Mathis Wigge is the designer of Ark Nova, a tremendously popular board game about zookeeping. What makes it even more impressive is the fact that it’s his first released board game.
I interviewed Wigge by email to find out more about where Ark Nova came from. This interview was originally published in Finnish at Lautapeliopas.
Where did Ark Nova come from? How long have you been working on it? How did you begin, and when did Feuerland Spiele come in? How far was the game you submitted to Feuerland Spiele from the released game? Were there any major changes at that stage?
I played board games for so long until I came to a point where I wanted to create a game exactly for my (and my group’s) liking. I worked on it on nightshifts for over a year before showing it to my friends. When it was at the level where I thought I’d rather play this than that new game I just bought, I started looking for a publisher.
When Feuerland showed interest, they said something like: “Mathias, look. You will find someone who publishes your game exactly as it is, but we believe in reaching more people if we can streamline it together.”
What was your goal for the game? What kind of experience did you want the players to have?
Fun? Ark Nova is an optimization puzzle-heavy euro game with a theme I’ve liked since I was a child, integrated more than usual.
How did the big deck of unique cards survive the editing process? One might think the publisher would be interested in cutting the deck to a smaller size and perhaps include multiple copies of the cards for various reasons, including cost. Or was the deck even bigger at first?
Actually, we even chose to add the Australian cards – which could have easily been the first expansion – to the base game! I think Feuerland understood the appeal of a big unique stack of cards from the get-go.
Has anything been surprising in how players have received the game? It has shot like a rocket up the BGG rankings, so clearly, it has hit a nerve. Was that a surprise, or was the game a big hit already among the playtesters?
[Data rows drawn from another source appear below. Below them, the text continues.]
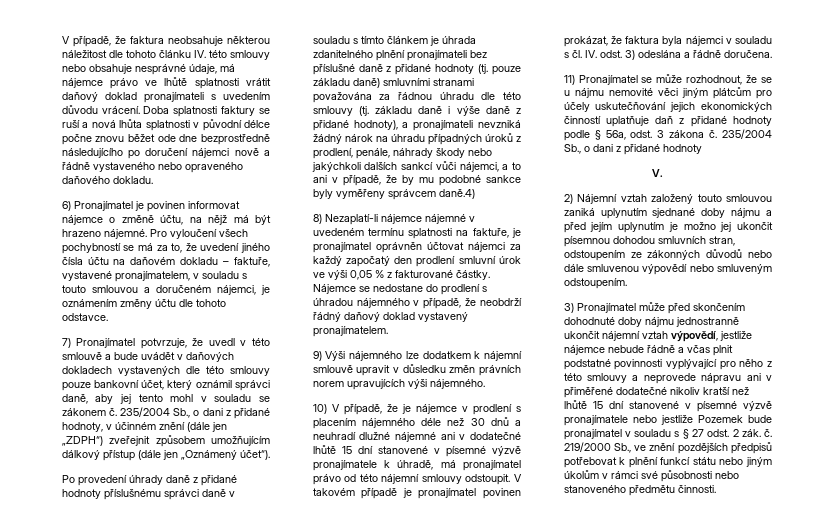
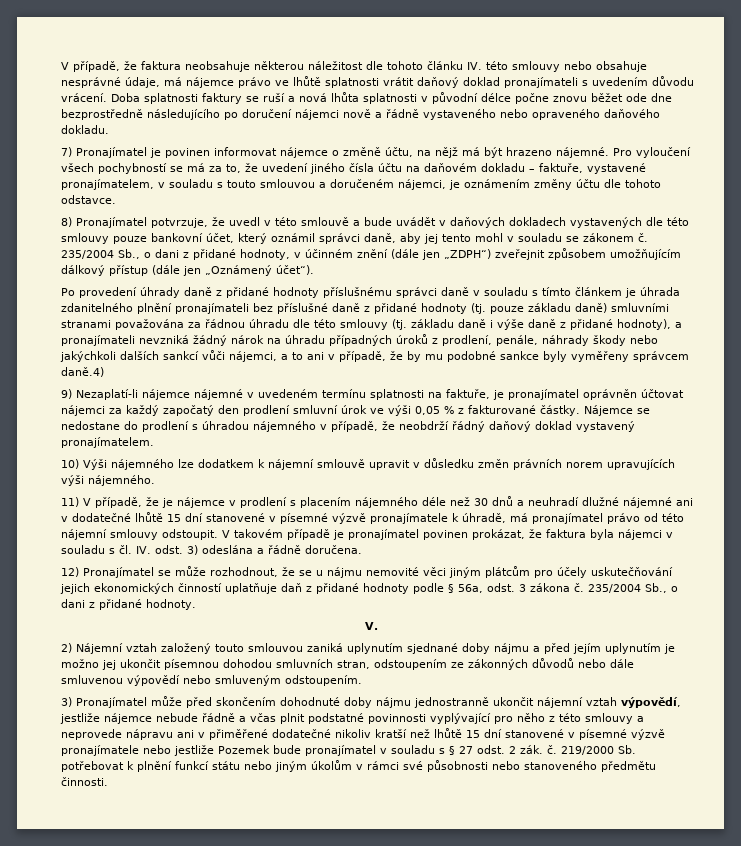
- 6) Pronajímatel je povinen informovat nájemce o změně účtu, na nějž má být hrazeno nájemné.
+ 7) Pronajímatel je povinen informovat nájemce o změně účtu, na nějž má být hrazeno nájemné.
- 7) Pronajímatel potvrzuje, že uvedl v této smlouvě a bude uvádět v daňových dokladech vystavených dle této smlouvy pouze bankovní účet, který oznámil správci daně, aby jej tento mohl v souladu se zákonem č.
+ 8) Pronajímatel potvrzuje, že uvedl v této smlouvě a bude uvádět v daňových dokladech vystavených dle této smlouvy pouze bankovní účet, který oznámil správci daně, aby jej tento mohl v souladu se zákonem č.
- 8) Nezaplatí-li nájemce nájemné v uvedeném termínu splatnosti na faktuře, je pronajímatel oprávněn účtovat nájemci za každý započatý den prodlení smluvní úrok ve výši 0,05 % z fakturované částky.
+ 9) Nezaplatí-li nájemce nájemné v uvedeném termínu splatnosti na faktuře, je pronajímatel oprávněn účtovat nájemci za každý započatý den prodlení smluvní úrok ve výši 0,05 % z fakturované částky.
- 9) Výši nájemného lze dodatkem k nájemní smlouvě upravit v důsledku změn právních norem upravujících výši nájemného.
+ 10) Výši nájemného lze dodatkem k nájemní smlouvě upravit v důsledku změn právních norem upravujících výši nájemného.
- 10) V případě, že je nájemce v prodlení s placením nájemného déle než 30 dnů a neuhradí dlužné nájemné ani v dodatečné lhůtě 15 dní stanovené v písemné výzvě pronajímatele k úhradě, má pronajímatel právo od této nájemní smlouvy odstoupit.
+ 11) V případě, že je nájemce v prodlení s placením nájemného déle než 30 dnů a neuhradí dlužné nájemné ani v dodatečné lhůtě 15 dní stanovené v písemné výzvě pronajímatele k úhradě, má pronajímatel právo od této nájemní smlouvy odstoupit.
- 11) Pronajímatel se může rozhodnout, že se u nájmu nemovité věci jiným plátcům pro účely uskutečňování jejich ekonomických činností uplatňuje daň z přidané hodnoty podle § 56a, odst. 3 zákona č.
+ 12) Pronajímatel se může rozhodnout, že se u nájmu nemovité věci jiným plátcům pro účely uskutečňování jejich ekonomických činností uplatňuje daň z přidané hodnoty podle § 56a, odst. 3 zákona č.
- 235/2004 Sb., o dani z přidané hodnoty
+ 235/2004 Sb., o dani z přidané hodnoty.
- 219/2000 Sb., ve znění pozdějších předpisů potřebovat k plnění funkcí státu nebo jiným úkolům v rámci své působnosti nebo stanoveného předmětu činnosti.
+ 219/2000 Sb. potřebovat k plnění funkcí státu nebo jiným úkolům v rámci své působnosti nebo stanoveného předmětu činnosti.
Right from the first open external playtesting, I was very surprised by how the game was perceived by more intuitive or casual players. I knew the game would be liked by similar groups like ours. But I didn’t know there were so many of them 🙂
Some of the same complaints seem to come up repeatedly: the deck is too big, and everybody doesn’t get an equal amount of turns… These seem like good features in the game and not problems. Are these complaints that seem to go against the design frustrating as a designer?
That’s fine – we tried to reach many people, but you will never reach all. And then diverse thinking and taste are good things after all.
Probably, some of the people complaining just don’t like card games that much because they haven’t learned to love the “stochastic Schweinehund” (as I call it 😉 ) yet.
For a game and its replayability, it is great to have a chance of winning even if you know you are most likely playing worse than your opponent. Not many players return to a game where they feel like having no chance at all. Cards are great for generating that variance! But that doesn’t mean this is a game of luck! Think of Magic: the Gathering or Poker as examples. The better player will win most of the time. The sweet spot is probably around 70–80%.
Are there any plans for online versions, like on BoardGameArena?
I am very confident in seeing an online version in the future.
Your box side bio describes you as a Magic: The Gathering player. What kind of player were you? If you’re familiar with the Timmy, Johnny, Spike classification, which one were you? Do you still play Magic?
Spike, it is, without a doubt. I started diving into Magic when I learned about the tournament scene and quit after finishing university when I didn’t have enough time to compete anymore. I played seven Pro Tours with mediocre success and had two GP Top 8 finishes.
What other games have you enjoyed recently? Are there any favourites you’d like to recommend to our readers?
From the class of 2021, we enjoyed Boonlake pretty much. Most recently, I played Pagan: Fate of Roanoke, which I can also recommend if you like them cards.